Bullshit! Landscape is a completely natural environment as opposed to the totally arificial, congested and bustling environment of the city.
The soft shapes of clouds, and trees, and rivers and streams, sometimes contrasting with the harder edges of rocks, cliffs and mountains, create a certain peace and harmony within the human soul. A Landscape is a refuge from the turmoil of the city; a place where one can quietly contemplate, relax, and feel at-one with nature.
A photograph of such a landscape, in order for it to have a similar emotional impact of actually being there, has to capture some essence of that spiritual quality one experiences when one is in harmony with nature.
I admit there's a strong urge for artists in general to be innovative, whether they are painters, writers or musicians, but modern, serious, atonal music, for example, has not been a success because it tends to lack a recognisable melody.

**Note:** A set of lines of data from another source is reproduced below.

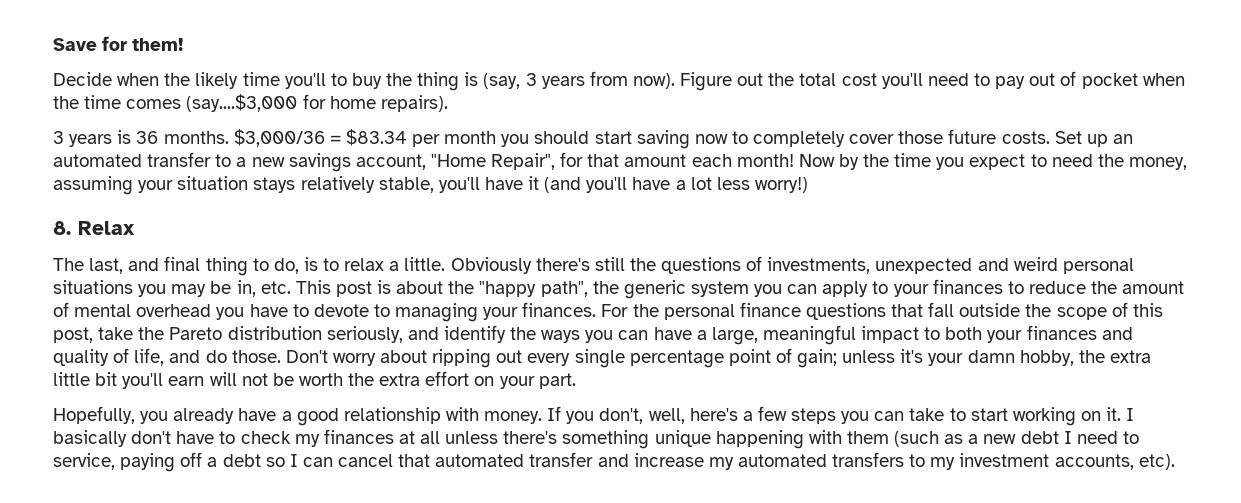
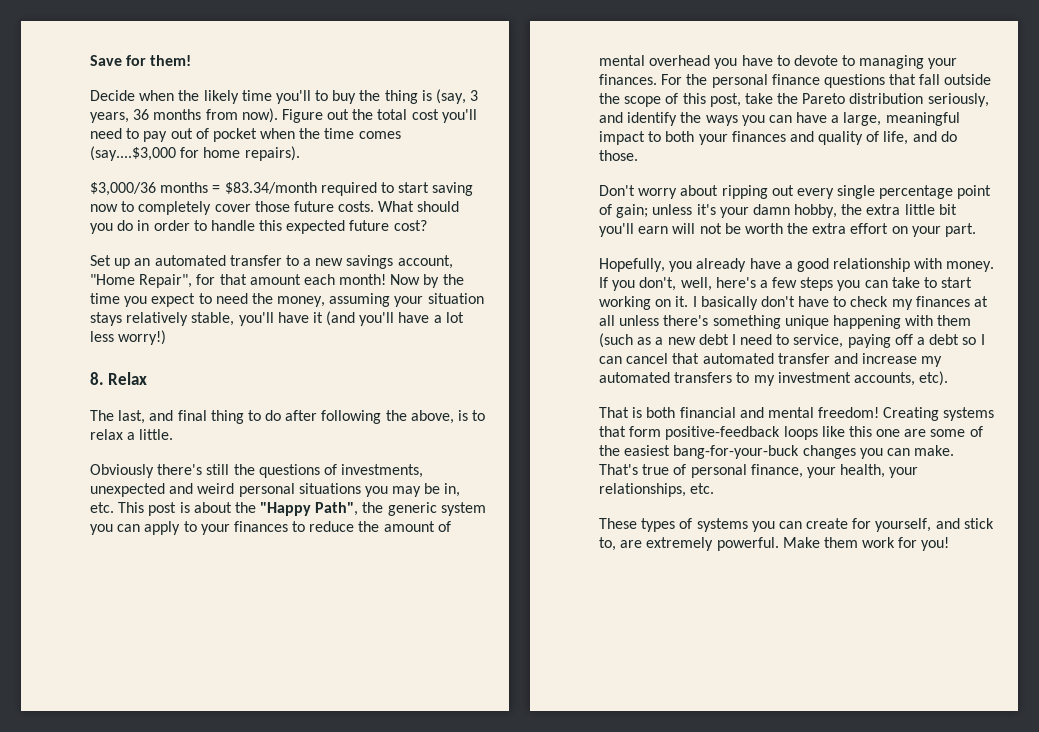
[541,76,585,89] years -> [90,109,202,123] years, 36 months
[53,129,590,147] 3 years is 36 months. $3,000/36 = $83.34 per month you should -> [90,182,394,196] $3,000/36 months = $83.34/month required to
(1050, 137) none -> [378,201,460,212] [90,220,427,234] What should you do in order to handle this expected future cost? //
[273,258,299,274] do, -> [265,410,454,424] do after following the above,
(446, 264) none -> (174, 434) //
[479,281,588,297] "happy path", -> [260,502,359,516] "Happy Path",
(281, 356) none -> (638, 155) //
(1175, 462) none -> [599,407,995,421] [599,426,983,440] [599,445,955,459] [599,464,919,478] [599,483,715,497] [599,518,994,532] [599,537,950,551] // That is both financial and mental freedom! Creating systems that form positive-feedback loops like this one are some of the easiest bang-for-your-buck changes you can make. That's true of personal finance, your health, your relationships, etc. // These types of systems you can create for yourself, and stick to, are extremely powerful. Make them work for you!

Prior to the introduction of the camera, art tended to be very representational. There's strong evidence that a number of Renaissance artists used mirrors and lenses to project an image onto their canvas, so they could paint it with greater realism. They tended to keep their technique a secret, though.
When the camera was more developed in the late 19th and early 20th centuries, a number of artists, including Picasso, saw no point in labouring for hours or days trying to compete with the realism of the camera. So they moved towards a less realistic or less representaional style that we now call Impressionism and Cubism etc, against which the camera could not compete.
I get the impression that Eric Meola is now trying to follow or imitate, with the camera, that artistic movement which headed towards abstractionism as a result of the influence of the camera.